5. “Summer of ’69”, Bryan Adams: Nell’estate del 1969, Bryan Adams aveva 10 anni. Fate di questo ciò che volete. Adams stesso ha ammesso che il testo della canzone si riferisce invece alla posizione sessuale che ha lanciato 1.000 manifesti di Spencer Gifts, anche se il co-sceneggiatore Jim Vallance non sostiene alcun doppio senso. Questa canzone è sicuramente volata sopra le nostre teste nel 1985, ma forse perché l’immagine mentale di un quadrato come Bryan Adams che si sessantacinque anni di amore adolescenziale perduto era semplicemente troppo sgradevole (avevamo cinque anni all’epoca).

4. “My Ding-a-Ling,” Chuck Berry: è un crimine che questa piccola novità birichina sia stata l’unica hit numero 1 della carriera di Chuck Berry, ma il suo (ahem) potere è innegabile. Alla sua uscita nel 1972, la canzone causò anche un po’ di scandalo: Più di qualche stazione radio si rifiutò di suonarla, e la crociata britannica per la moralità Mary Whitehouse cercò senza successo di far bandire “My Ding-a-Ling” nel Regno Unito.
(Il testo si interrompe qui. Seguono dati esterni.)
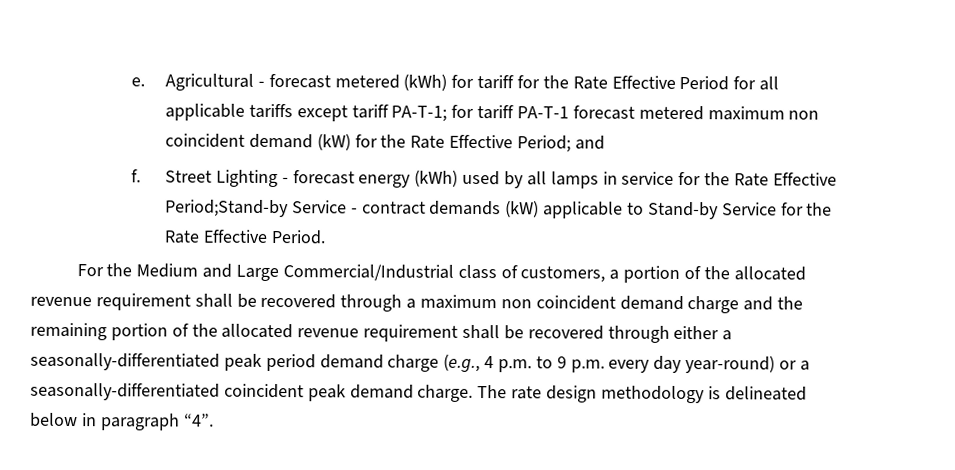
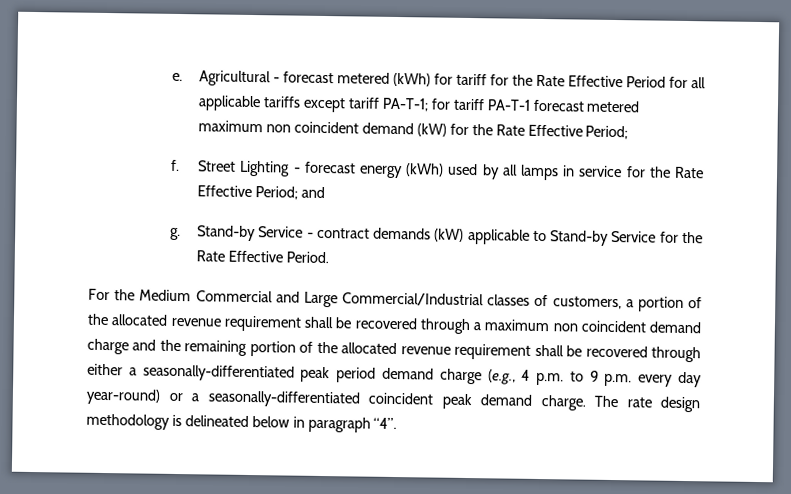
- Agricultural - forecast metered (kWh) for tariff for the Rate Effective Period for all applicable tariffs except tariff PA-T-1; for tariff PA-T-1 forecast metered maximum non coincident demand (kW) for the Rate Effective Period; and
+ Agricultural - forecast metered (kWh) for tariff for the Rate Effective Period for all applicable tariffs except tariff PA-T-1; for tariff PA-T-1 forecast metered maximum non coincident demand (kW) for the Rate Effective Period;
- Street Lighting - forecast energy (kWh) used by all lamps in service for the Rate Effective Period;Stand-by Service - contract demands (kW) applicable to Stand-by Service for the Rate Effective Period.
+ Street Lighting - forecast energy (kWh) used by all lamps in service for the Rate Effective Period; and
+ g. Stand-by Service - contract demands (kW) applicable to Stand-by Service for the Rate Effective Period.
- For the Medium and Large Commercial/Industrial class of customers, a portion of the allocated revenue requirement shall be recovered through a maximum non coincident demand charge and the remaining portion of the allocated revenue requirement shall be recovered through either a seasonally-differentiated peak period demand charge (e.g., 4 p.m. to 9 p.m. every day year-round) or a seasonally-differentiated coincident peak demand charge.
+ For the Medium Commercial and Large Commercial/Industrial classes of customers, a portion of the allocated revenue requirement shall be recovered through a maximum non coincident demand charge and the remaining portion of the allocated revenue requirement shall be recovered through either a seasonally-differentiated peak period demand charge (e.g., 4 p.m. to 9 p.m. every day year-round) or a seasonally-differentiated coincident peak demand charge.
Ding-a-ling, appunto.

3. “She Bop” di Cyndi Lauper: Cyndi Lauper dimostrò che le pause pop ai piaceri dell’amor proprio non sono limitate ai ragazzi con questa hit synthy del 1984. “She Bop” era abbastanza innocente da ricevere un ampio airplay, ma abbastanza sporca da entrare nella “Filthy Fifteen” del PMRC l’anno dopo la sua uscita. Potremmo dover dare a malincuore la vittoria a Tipper Gore in questo caso – “She Bop” sembra essere per lo più scomparsa nei decenni successivi.

2. “Turning Japanese,” the Vapors: “Mi siedo lì a fissare e non c’è altro da fare”, cantava il frontman dei Vapors David Fenton nell’unico successo della band nel 1980. Ci sono stato, Dave. Se il testo della canzone deve essere creduto, Fenton deve aver sviluppato un bel colpo se i suoi piaceri solitari lo hanno portato a mettere in discussione la propria identità etnica. Mai prima (o dopo) il razzismo casuale e imperscrutabile è stato così accattivante.

1. “The Stroke”, Billy Squier: Parlando di colpi, nessun rocker ha mai superato Billy Squier in questo campo. O ci ha davvero provato, immaginiamo. Nel suo primo singolo di successo, Squier consigliò ad un massiccio pubblico di radio rock di mettere fuori la mano destra e dare una forte stretta di mano nel 1981. Fino ad oggi, la canzone rimane la celebrazione più macho del rock and roll dell’auto-abuso messo su cera.